:: Excerpted data ::
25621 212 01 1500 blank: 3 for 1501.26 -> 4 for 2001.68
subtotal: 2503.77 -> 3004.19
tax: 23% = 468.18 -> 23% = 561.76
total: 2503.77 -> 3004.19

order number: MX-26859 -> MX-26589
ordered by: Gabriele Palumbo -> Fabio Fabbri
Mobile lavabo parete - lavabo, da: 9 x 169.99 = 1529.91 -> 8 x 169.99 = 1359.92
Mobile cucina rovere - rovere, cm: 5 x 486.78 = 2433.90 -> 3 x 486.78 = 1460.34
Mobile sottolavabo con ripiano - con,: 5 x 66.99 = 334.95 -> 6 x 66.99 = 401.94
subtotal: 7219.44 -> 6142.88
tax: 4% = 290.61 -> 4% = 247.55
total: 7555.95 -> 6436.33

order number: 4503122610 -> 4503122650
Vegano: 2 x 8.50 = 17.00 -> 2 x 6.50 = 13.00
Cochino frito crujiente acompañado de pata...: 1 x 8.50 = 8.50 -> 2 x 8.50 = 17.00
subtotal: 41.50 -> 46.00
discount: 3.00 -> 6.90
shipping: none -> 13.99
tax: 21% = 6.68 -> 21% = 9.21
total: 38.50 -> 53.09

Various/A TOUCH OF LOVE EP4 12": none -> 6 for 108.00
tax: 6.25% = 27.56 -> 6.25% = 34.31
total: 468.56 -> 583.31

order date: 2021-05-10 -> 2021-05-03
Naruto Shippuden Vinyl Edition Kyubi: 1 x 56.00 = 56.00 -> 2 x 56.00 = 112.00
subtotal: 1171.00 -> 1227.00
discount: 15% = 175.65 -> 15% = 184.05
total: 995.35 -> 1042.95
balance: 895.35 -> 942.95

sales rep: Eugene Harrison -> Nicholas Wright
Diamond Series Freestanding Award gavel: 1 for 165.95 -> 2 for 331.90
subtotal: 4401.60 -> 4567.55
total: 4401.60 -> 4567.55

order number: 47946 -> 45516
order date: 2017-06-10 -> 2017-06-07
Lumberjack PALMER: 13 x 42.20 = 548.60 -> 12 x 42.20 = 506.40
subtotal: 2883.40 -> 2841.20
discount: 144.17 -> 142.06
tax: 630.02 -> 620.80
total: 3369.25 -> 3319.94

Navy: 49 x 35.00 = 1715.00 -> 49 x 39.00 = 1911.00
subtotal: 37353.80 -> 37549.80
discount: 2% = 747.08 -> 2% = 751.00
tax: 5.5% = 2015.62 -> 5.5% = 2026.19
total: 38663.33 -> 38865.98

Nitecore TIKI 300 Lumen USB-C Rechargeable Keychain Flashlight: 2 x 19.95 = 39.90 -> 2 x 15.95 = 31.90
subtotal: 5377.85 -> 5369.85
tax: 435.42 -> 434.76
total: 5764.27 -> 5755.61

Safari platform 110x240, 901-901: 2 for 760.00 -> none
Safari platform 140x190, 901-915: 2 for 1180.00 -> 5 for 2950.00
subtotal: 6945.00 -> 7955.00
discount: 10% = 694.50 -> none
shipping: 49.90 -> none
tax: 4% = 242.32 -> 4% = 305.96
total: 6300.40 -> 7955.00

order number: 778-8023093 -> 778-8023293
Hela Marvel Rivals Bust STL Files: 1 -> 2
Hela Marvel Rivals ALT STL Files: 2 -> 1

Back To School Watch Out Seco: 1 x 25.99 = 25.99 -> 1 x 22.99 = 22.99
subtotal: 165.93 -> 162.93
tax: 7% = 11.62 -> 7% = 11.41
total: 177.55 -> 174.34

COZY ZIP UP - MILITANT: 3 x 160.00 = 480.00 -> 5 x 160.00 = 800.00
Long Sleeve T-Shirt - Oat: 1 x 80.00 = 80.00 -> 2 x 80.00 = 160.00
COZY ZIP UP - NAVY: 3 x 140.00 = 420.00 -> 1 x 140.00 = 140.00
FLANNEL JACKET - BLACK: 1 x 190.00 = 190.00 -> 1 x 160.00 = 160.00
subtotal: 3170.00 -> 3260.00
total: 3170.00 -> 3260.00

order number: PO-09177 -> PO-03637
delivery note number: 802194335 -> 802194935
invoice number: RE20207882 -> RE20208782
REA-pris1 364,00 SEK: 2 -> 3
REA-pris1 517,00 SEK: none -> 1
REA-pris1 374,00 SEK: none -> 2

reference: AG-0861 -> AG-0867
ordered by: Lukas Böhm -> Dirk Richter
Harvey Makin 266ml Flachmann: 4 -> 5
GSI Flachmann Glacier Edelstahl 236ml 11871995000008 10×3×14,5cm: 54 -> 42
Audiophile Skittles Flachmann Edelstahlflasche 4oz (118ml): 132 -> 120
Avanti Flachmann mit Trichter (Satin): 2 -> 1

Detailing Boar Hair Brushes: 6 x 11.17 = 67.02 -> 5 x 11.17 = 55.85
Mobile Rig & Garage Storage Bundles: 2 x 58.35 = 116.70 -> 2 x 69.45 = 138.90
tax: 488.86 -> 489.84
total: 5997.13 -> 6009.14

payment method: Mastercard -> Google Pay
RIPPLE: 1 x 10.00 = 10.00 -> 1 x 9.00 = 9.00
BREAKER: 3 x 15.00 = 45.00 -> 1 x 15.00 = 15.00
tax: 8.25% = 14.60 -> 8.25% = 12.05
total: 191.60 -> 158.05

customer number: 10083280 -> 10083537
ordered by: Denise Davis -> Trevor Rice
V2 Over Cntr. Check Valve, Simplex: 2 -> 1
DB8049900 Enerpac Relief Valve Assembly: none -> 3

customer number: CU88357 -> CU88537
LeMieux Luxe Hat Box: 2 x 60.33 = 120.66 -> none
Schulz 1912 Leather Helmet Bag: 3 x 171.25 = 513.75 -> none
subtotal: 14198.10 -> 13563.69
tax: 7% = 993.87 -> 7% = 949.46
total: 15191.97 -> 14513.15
:::
- **What the exercise asks**:
Check each line of the records above, and copy those that hold the word "Mobile".

- **Answer for this exercise**:
Mobile lavabo parete - lavabo, da: 9 x 169.99 = 1529.91 -> 8 x 169.99 = 1359.92
Mobile cucina rovere - rovere, cm: 5 x 486.78 = 2433.90 -> 3 x 486.78 = 1460.34
Mobile sottolavabo con ripiano - con,: 5 x 66.99 = 334.95 -> 6 x 66.99 = 401.94
Mobile Rig & Garage Storage Bundles: 2 x 58.35 = 116.70 -> 2 x 69.45 = 138.90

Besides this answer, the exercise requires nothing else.